Told her that we needed specific feedback about what was expected when he had work to re-do as he was too upset to tell me what he had to do.

She said that he had been talking and not getting on with his work during the lesson.

I sobbed asked if we could have another approach as his confidence is just plummeting and he is always unhappy about school (whereas, he is generally a very happy little boy).

Told her that I knew she wasn't a horrible teacher and that she must be under pressure from the Head to get results but for ds at the moment the pressure was counter-productive.

Managed to throw in that another mother had phoned and what she had said.
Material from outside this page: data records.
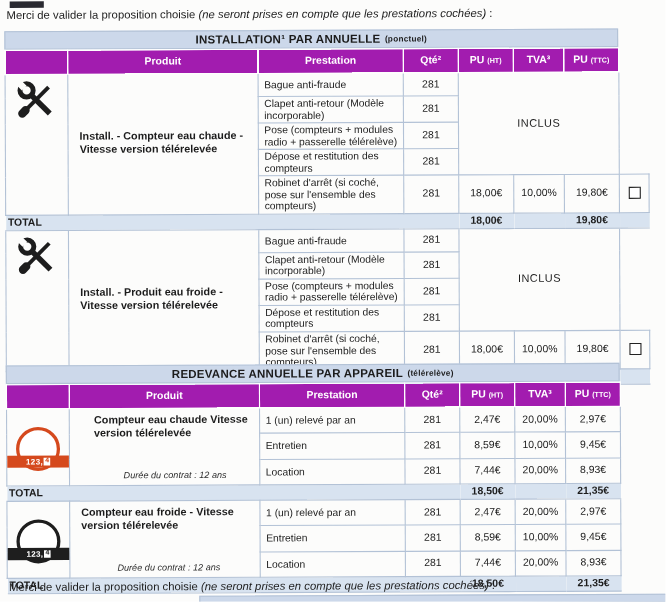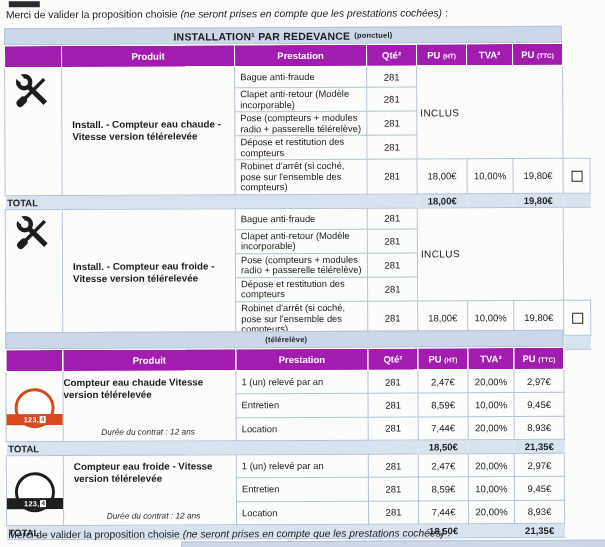--- a/index.html
+++ b/index.html
@@ -66,7 +66,7 @@
 
   <div class="tbl-wrap" style="top:27px;">
     <div class="titlebar">
-      <span>INSTALLATION¹ PAR REDEVANCE</span>
+      <span>INSTALLATION¹ PAR ANNUELLE</span>
       <span class="note">(ponctuel)</span>
     </div>
     <table>

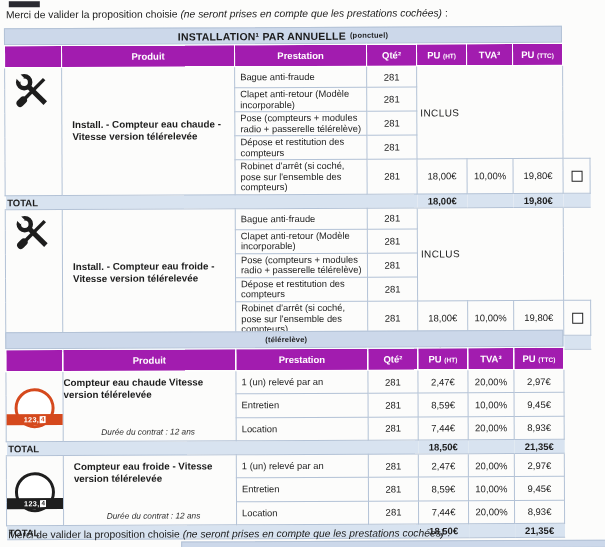--- a/index.html
+++ b/index.html
@@ -30,7 +30,7 @@
   td.prodcell{font-weight:bold;font-size:9.8px;line-height:1.25;padding-left:10px;}
   td.prestation{font-size:9.4px;line-height:1.12;padding-left:5px;}
   td.num{text-align:center;}
-  td.inclus{text-align:left;font-size:10px;letter-spacing:.4px;}
+  td.inclus{text-align:center;font-size:10px;letter-spacing:.4px;}
   td.ckcol{border:none;background:transparent;text-align:center;}
   td.ckcell{border:1px solid #b3c2d6;text-align:center;}
   .checkbox{display:inline-block;width:9px;height:9px;border:1.2px solid #222;background:#fff;vertical-align:middle;}

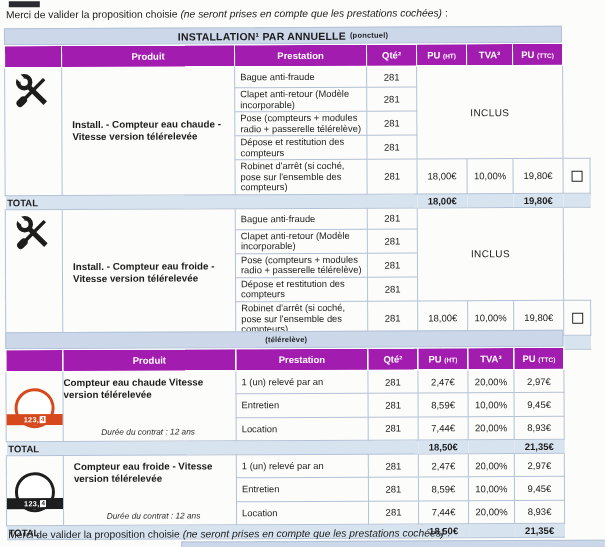--- a/index.html
+++ b/index.html
@@ -149,7 +149,7 @@
             <line x1="10" y1="29" x2="7" y2="32" stroke="#1d1d1d" stroke-width="7.5" stroke-linecap="round"></line>
           </svg>
         </td>
-        <td class="prodcell" rowspan="5">Install. - Compteur eau froide - Vitesse version télérelevée</td>
+        <td class="prodcell" rowspan="5">Install. - Produit eau froide - Vitesse version télérelevée</td>
         <td class="prestation">Bague anti-fraude</td>
         <td class="num">281</td>
         <td class="inclus" rowspan="4" colspan="3">INCLUS</td>

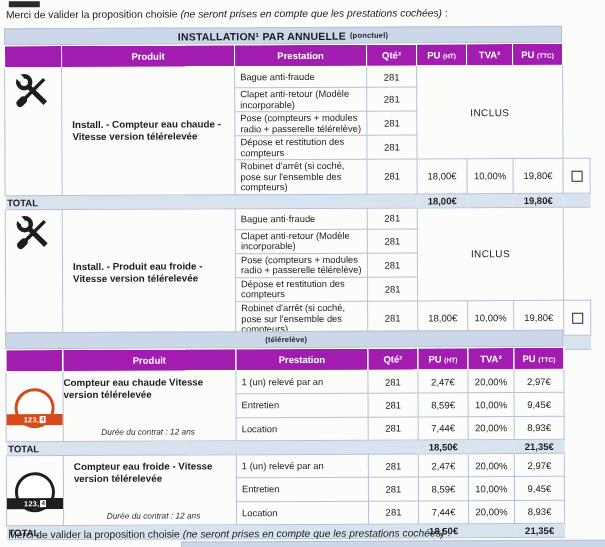--- a/index.html
+++ b/index.html
@@ -191,6 +191,7 @@
 
   <div class="tbl-wrap" style="top:331px;">
     <div class="titlebar">
+      <span>REDEVANCE ANNUELLE PAR APPAREIL</span>
       <span class="note">(télérelève)</span>
     </div>
     <table>

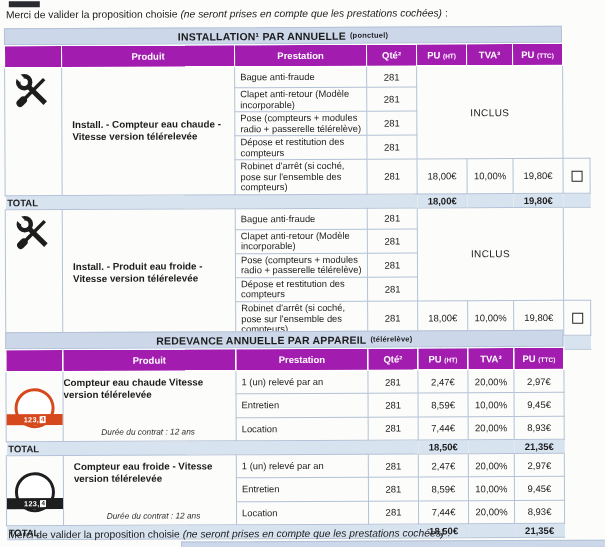--- a/index.html
+++ b/index.html
@@ -224,7 +224,7 @@
           </div>
                 </div>
         </td>
-        <td rowspan="3" style="padding-left:0;">
+        <td rowspan="3" style="padding-left:22px;">
           <div class="prodflex">
             <span class="prodname">Compteur eau chaude Vitesse version télérelevée</span>
             <span class="contract">Durée du contrat : 12 ans</span>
She sort of tried to deny using the word 'appalling' but then changed tack 'why would another mother call you?'.

Anyway, she's going to have a chat with ds today and I'll see what happens.

Hopefully, she'll take pity on him for having such a pathetic mother.

I thought bringing out the dried up wet wipe from my pocket to wipe my nose was really classy grin

bamboostalks Tue 30-Sep-08 11:04:22

When small children who are unable to cope are sent into high pressured environments , this is what occurs. The school (and presumably you) are expecting him to pass tough prep school exams so they are turning the screws. Prep school will be much worse. If this is something that you do not want to see, then change tack educationally.